*Provided data:*
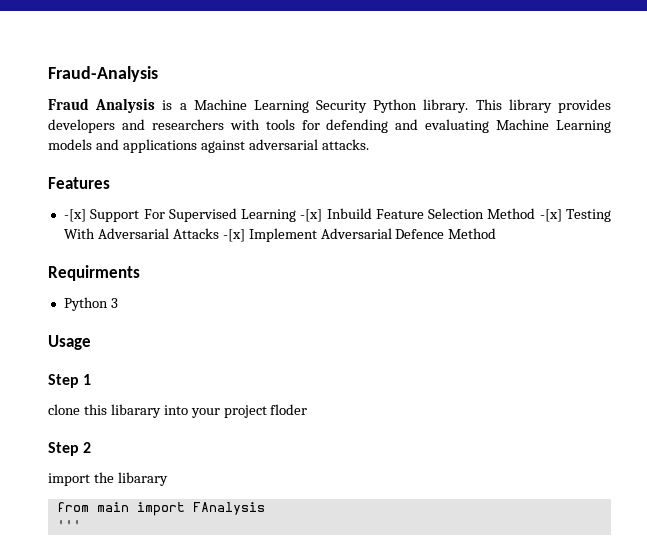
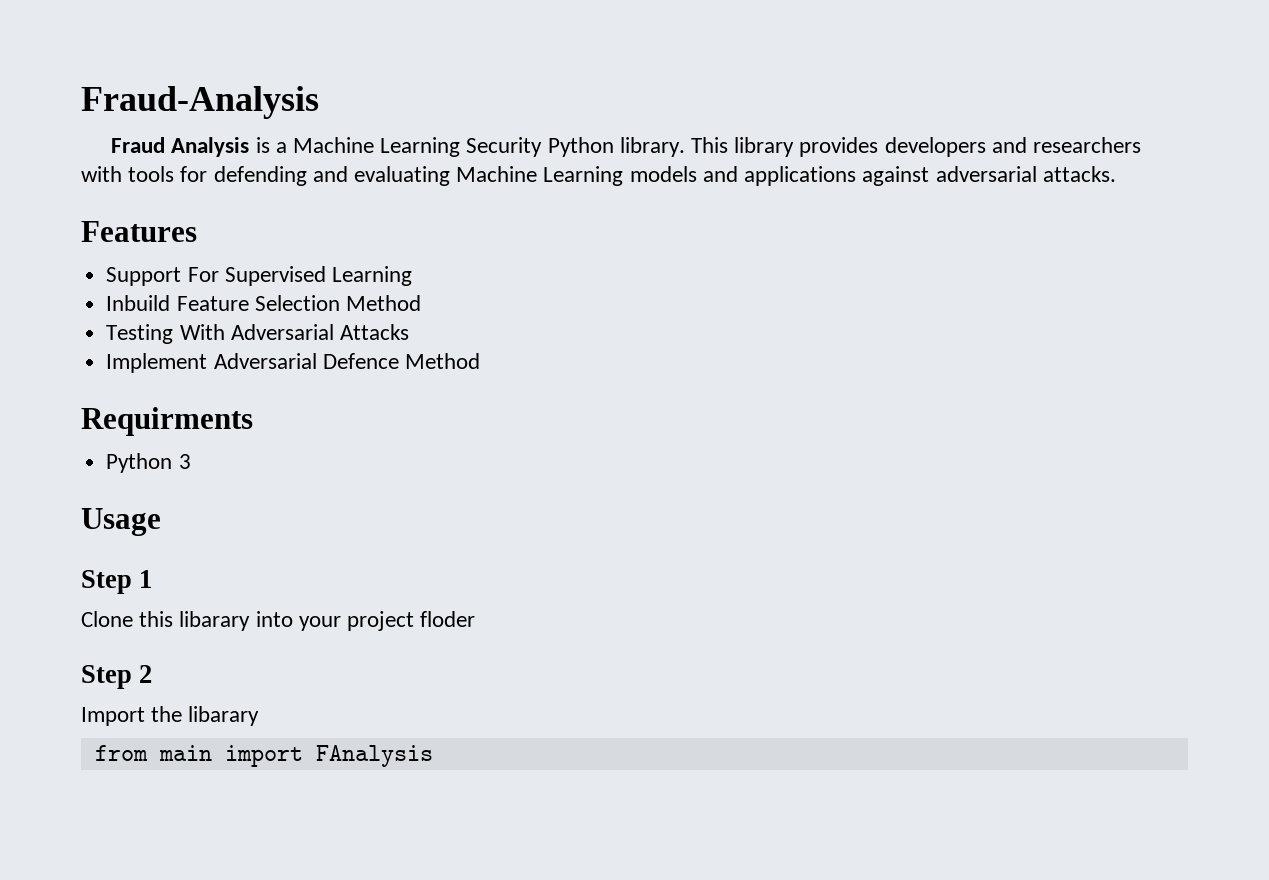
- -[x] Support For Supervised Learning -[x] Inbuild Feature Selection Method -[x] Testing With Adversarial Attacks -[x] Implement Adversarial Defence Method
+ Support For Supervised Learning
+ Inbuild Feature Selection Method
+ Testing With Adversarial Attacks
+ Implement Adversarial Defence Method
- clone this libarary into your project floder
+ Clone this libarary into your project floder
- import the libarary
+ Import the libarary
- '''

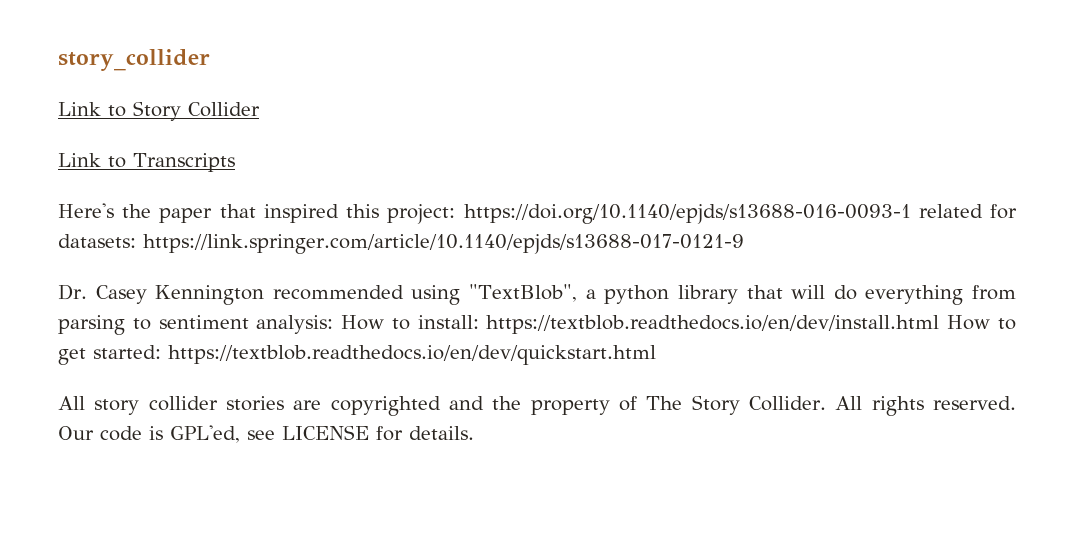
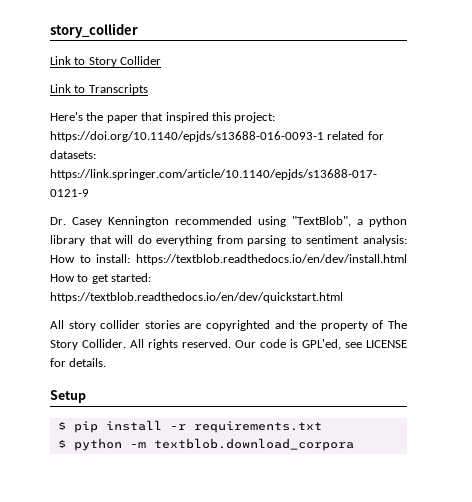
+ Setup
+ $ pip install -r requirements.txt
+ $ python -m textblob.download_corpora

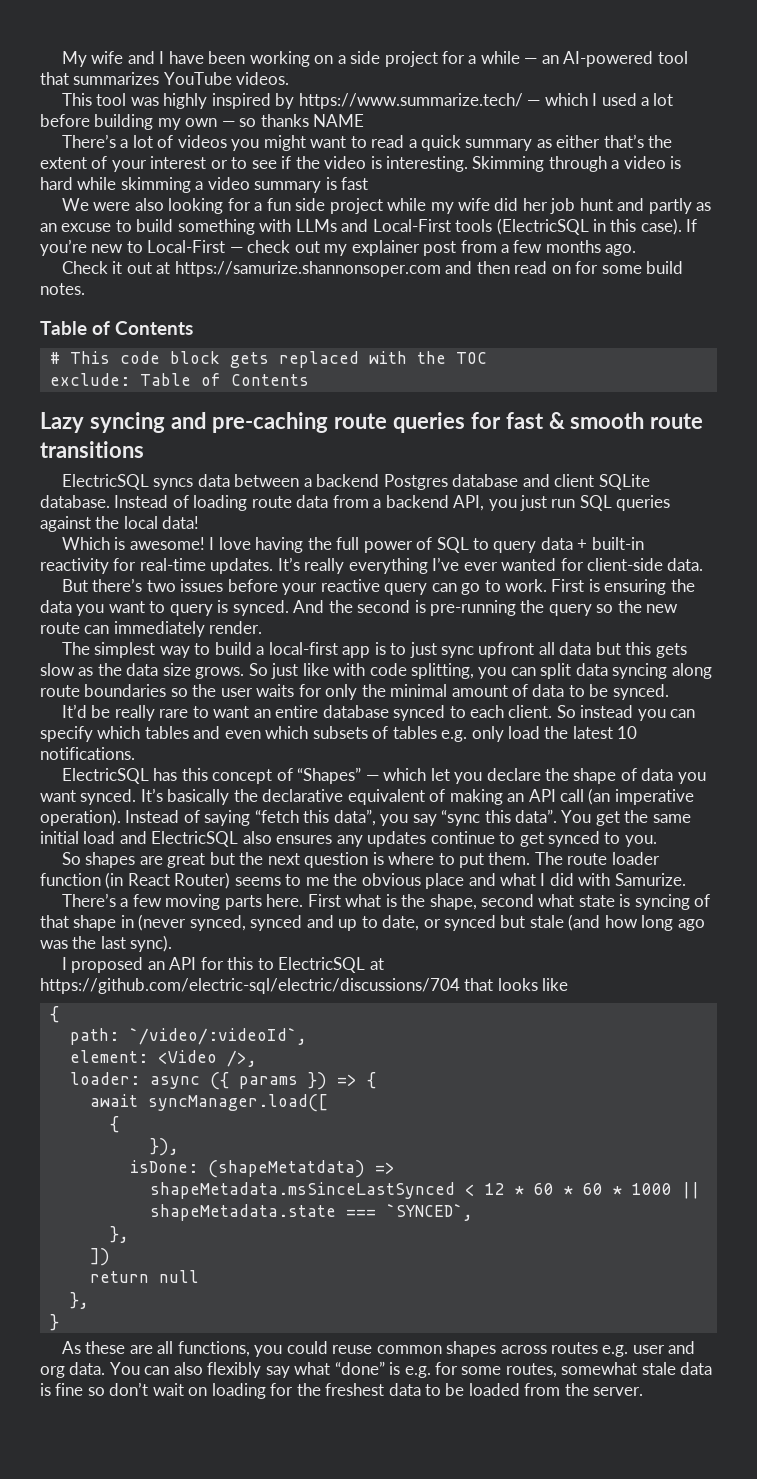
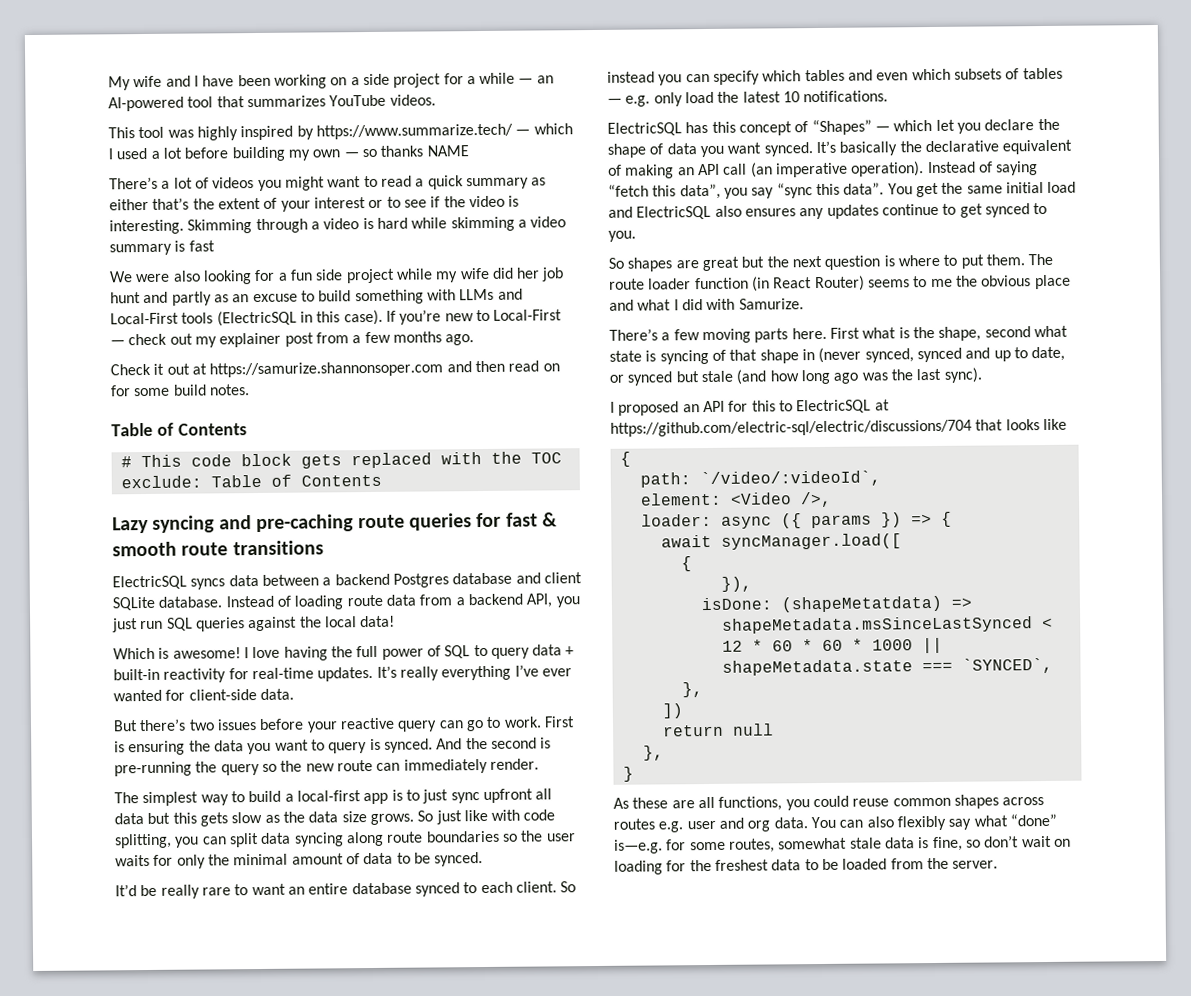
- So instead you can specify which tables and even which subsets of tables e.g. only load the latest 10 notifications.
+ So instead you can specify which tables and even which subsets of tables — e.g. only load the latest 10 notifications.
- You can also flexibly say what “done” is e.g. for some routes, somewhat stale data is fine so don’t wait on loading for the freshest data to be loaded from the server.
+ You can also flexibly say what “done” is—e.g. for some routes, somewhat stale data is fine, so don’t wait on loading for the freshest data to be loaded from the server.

*Work to be completed:* Your output should consist only of the lines from the one containing "- So instead" to the end of the records above, each retyped exactly.

*Exercise solution:*
- So instead you can specify which tables and even which subsets of tables e.g. only load the latest 10 notifications.
+ So instead you can specify which tables and even which subsets of tables — e.g. only load the latest 10 notifications.
- You can also flexibly say what “done” is e.g. for some routes, somewhat stale data is fine so don’t wait on loading for the freshest data to be loaded from the server.
+ You can also flexibly say what “done” is—e.g. for some routes, somewhat stale data is fine, so don’t wait on loading for the freshest data to be loaded from the server.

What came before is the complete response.